Front Neuroergon. 2024 Mar 15:5:1338243. doi: 10.3389/fnrgo.2024.1338243. eCollection 2024.

Abstract

Automatically detecting mental state such as stress from video images of the face could support evaluating stress responses in applicants for high risk jobs or contribute to timely stress detection in challenging operational settings (e.g., aircrew, command center operators). Challenges in automatically estimating mental state include the generalization of models across contexts and across participants. We here aim to create robust models by training them using data from different contexts and including physiological features. Fifty-one participants were exposed to different types of stressors (cognitive, social evaluative and startle) and baseline variants of the stressors. Video, electrocardiogram (ECG), electrodermal activity (EDA) and self-reports (arousal and valence) were recorded. Logistic regression models aimed to classify between high and low arousal and valence across participants, where "high" and "low" were defined relative to the center of the rating scale. Accuracy scores of different models were evaluated: models trained and tested within a specific context (either a baseline or stressor variant of a task), intermediate context (baseline and stressor variant of a task), or general context (all conditions together). Furthermore, for these different model variants, only the video data was included, only the physiological data, or both video and physiological data. We found that all (video, physiological and video-physio) models could successfully distinguish between high- and low-rated arousal and valence, though performance tended to be better for (1) arousal than valence, (2) specific context than intermediate and general contexts, (3) video-physio data than video or physiological data alone. Automatic feature selection resulted in inclusion of 3-20 features, where the models based on video-physio data usually included features from video, ECG and EDA. Still, performance of video-only models approached the performance of video-physio models. Arousal and valence ratings by three experienced human observers scores based on part of the video data did not match with self-reports.

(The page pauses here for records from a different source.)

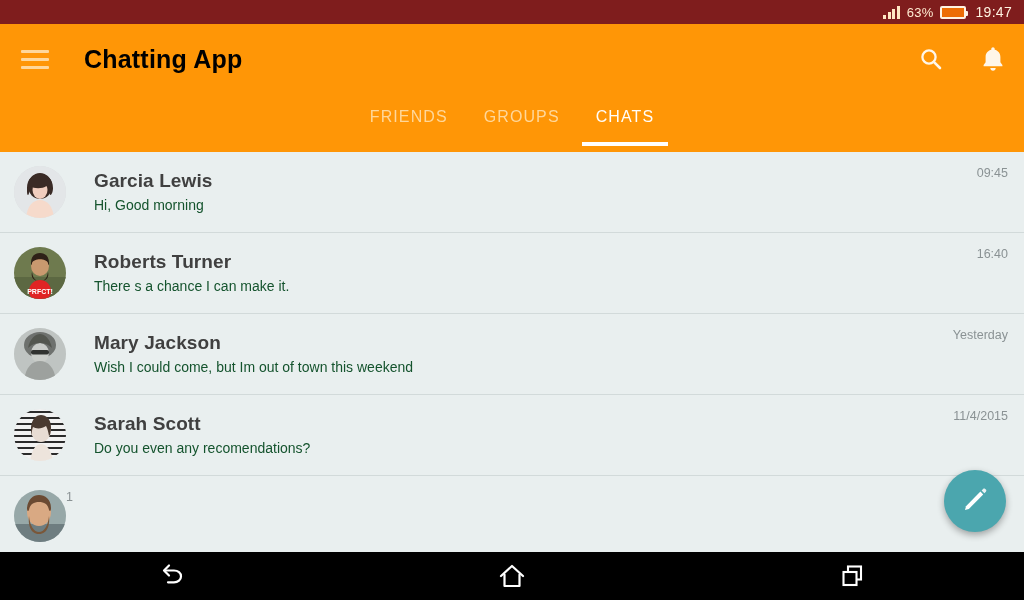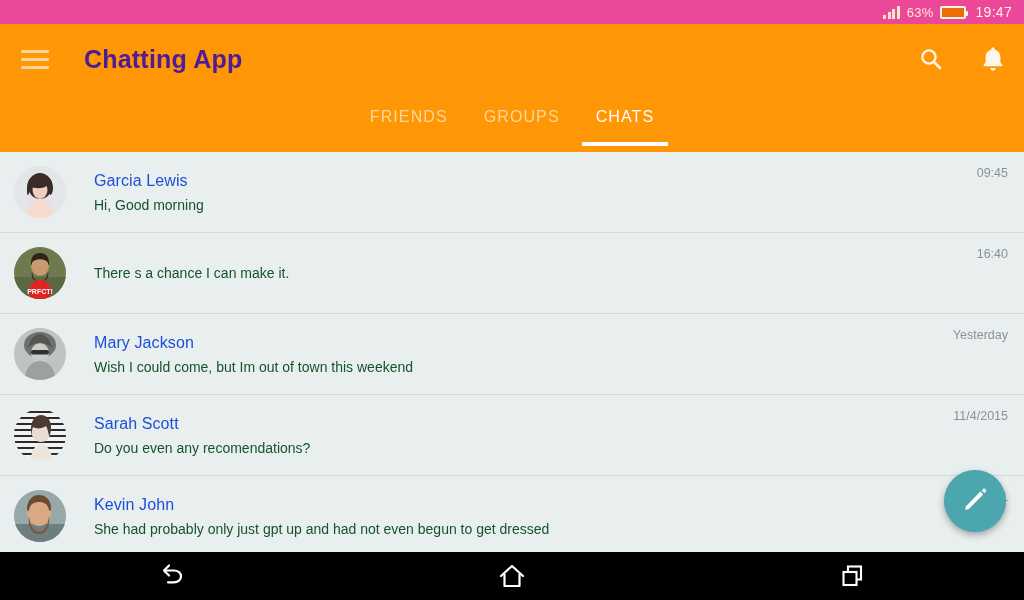--- a/index.html
+++ b/index.html
@@ -26,7 +26,7 @@
     top: 0; left: 0;
     width: 1024px;
     height: 24px;
-    background: #ec4899;
+    background: #7f1d1d;
     display: flex;
     align-items: center;
     justify-content: flex-end;

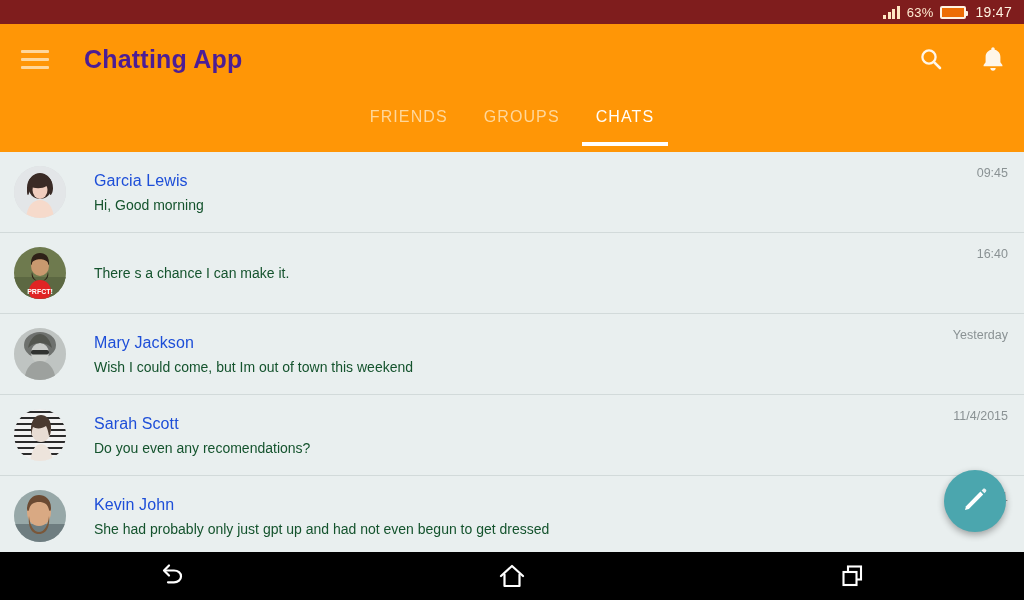--- a/index.html
+++ b/index.html
@@ -118,7 +118,7 @@
     margin-left: 27px;
     font-size: 25px;
     font-weight: bold;
-    color: #4c1d95;
+    color: #000000;
     letter-spacing: 0.2px;
   }
   .app-bar-actions {

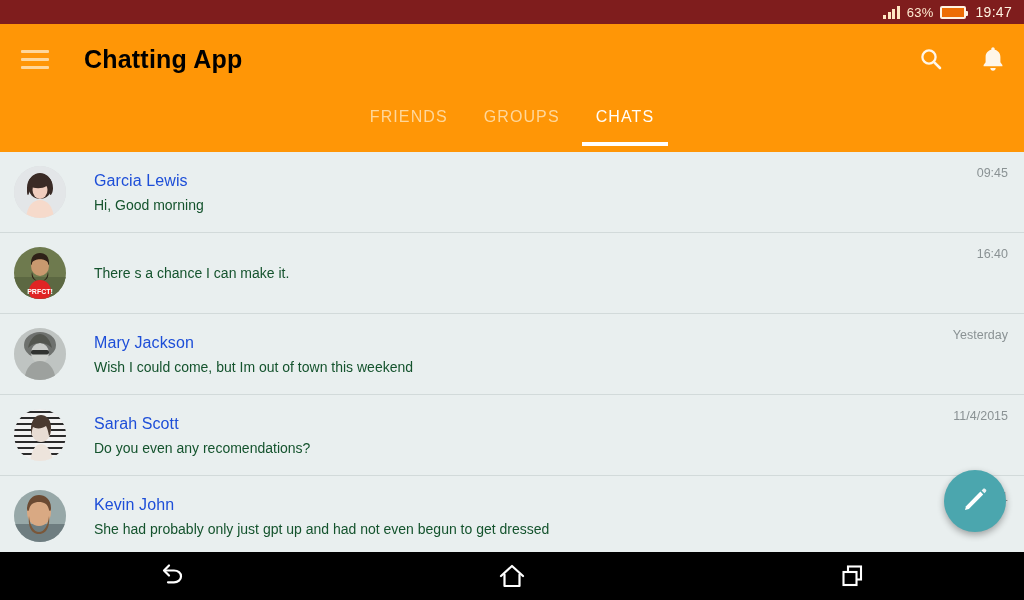--- a/index.html
+++ b/index.html
@@ -210,9 +210,9 @@
     gap: 4px;
   }
   .chat-name {
-    font-size: 16px;
-    font-weight: normal;
-    color: #1d4ed8;
+    font-size: 19px;
+    font-weight: bold;
+    color: #404040;
     letter-spacing: 0.1px;
     line-height: 22px;
   }

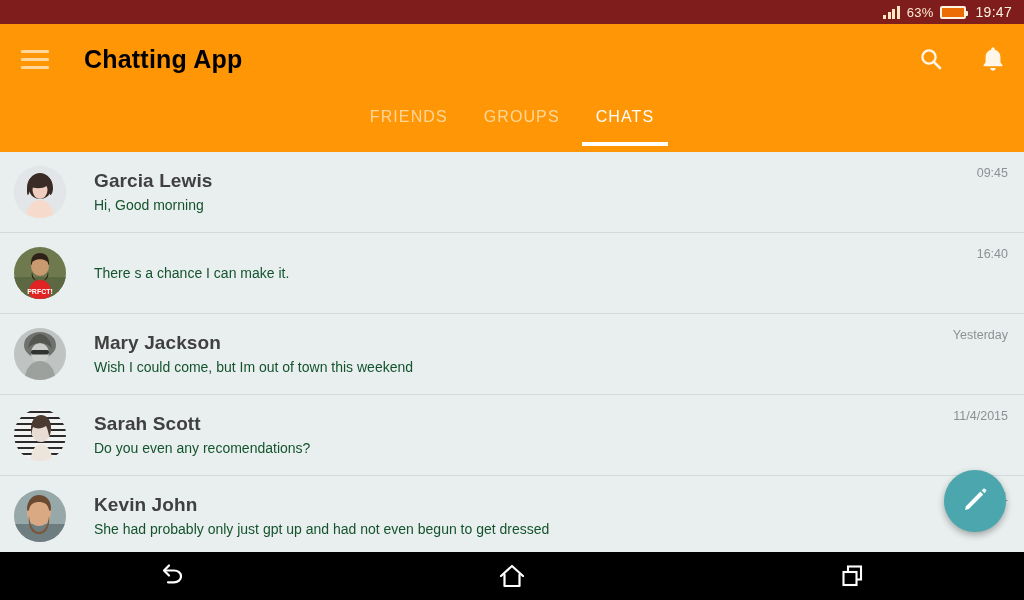--- a/index.html
+++ b/index.html
@@ -359,6 +359,7 @@
         </svg>
       </div>
       <div class="chat-text">
+        <div class="chat-name">Roberts Turner</div>
         <div class="chat-preview">There s a chance I can make it.</div>
       </div>
       <div class="chat-time">16:40</div>

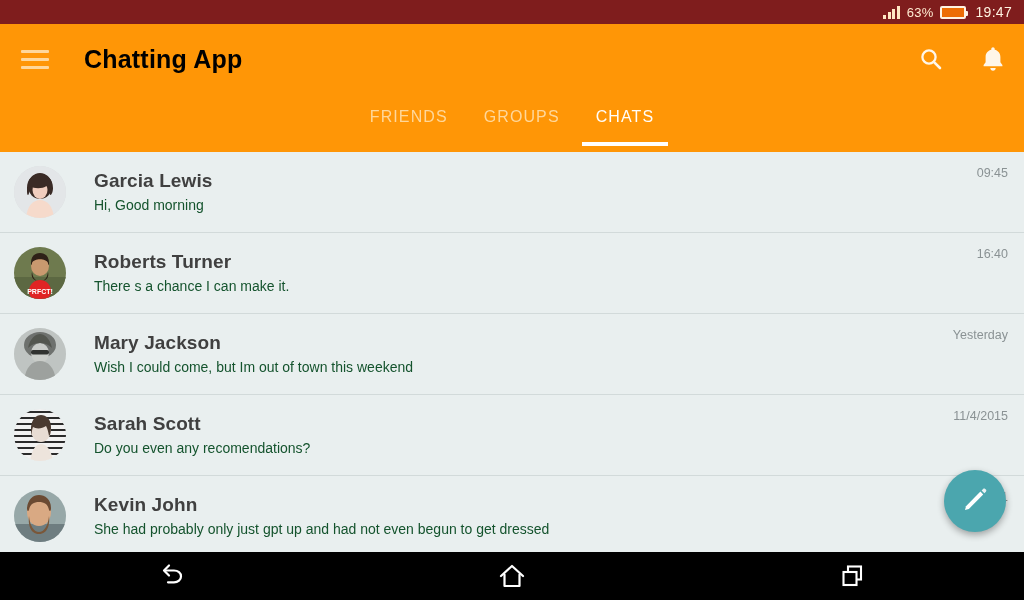--- a/index.html
+++ b/index.html
@@ -419,10 +419,6 @@
           <path d="M15 26c1 10 5 16 10 16s9-6 10-16c1 8-1 18-10 18s-11-10-10-18z" fill="#7A5739"></path>
         </svg>
       </div>
-      <div class="chat-text">
-        <div class="chat-name">Kevin John</div>
-        <div class="chat-preview">She had probably only just gpt up and had not even begun to get dressed</div>
-      </div>
       <div class="chat-time">1</div>
     </div>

In sum, we showed that it is possible to automatically monitor arousal and valence even in relatively general contexts and better than humans can (in the given circumstances), and that non-contact video images of faces capture an important part of the information, which has practical advantages.

Keywords: arousal; facial expression; heart rate; heart rate variability; machine learning; skin conductance; stress; valence.

Grants and funding

The author(s) declare financial support was received for the research, authorship, and/or publication of this article. This study was funded by the Dutch Ministry of Defence in the European Defence Agency Ad Hoc Research & Technology Project SEGARES—SErious GAming for RESilience screening.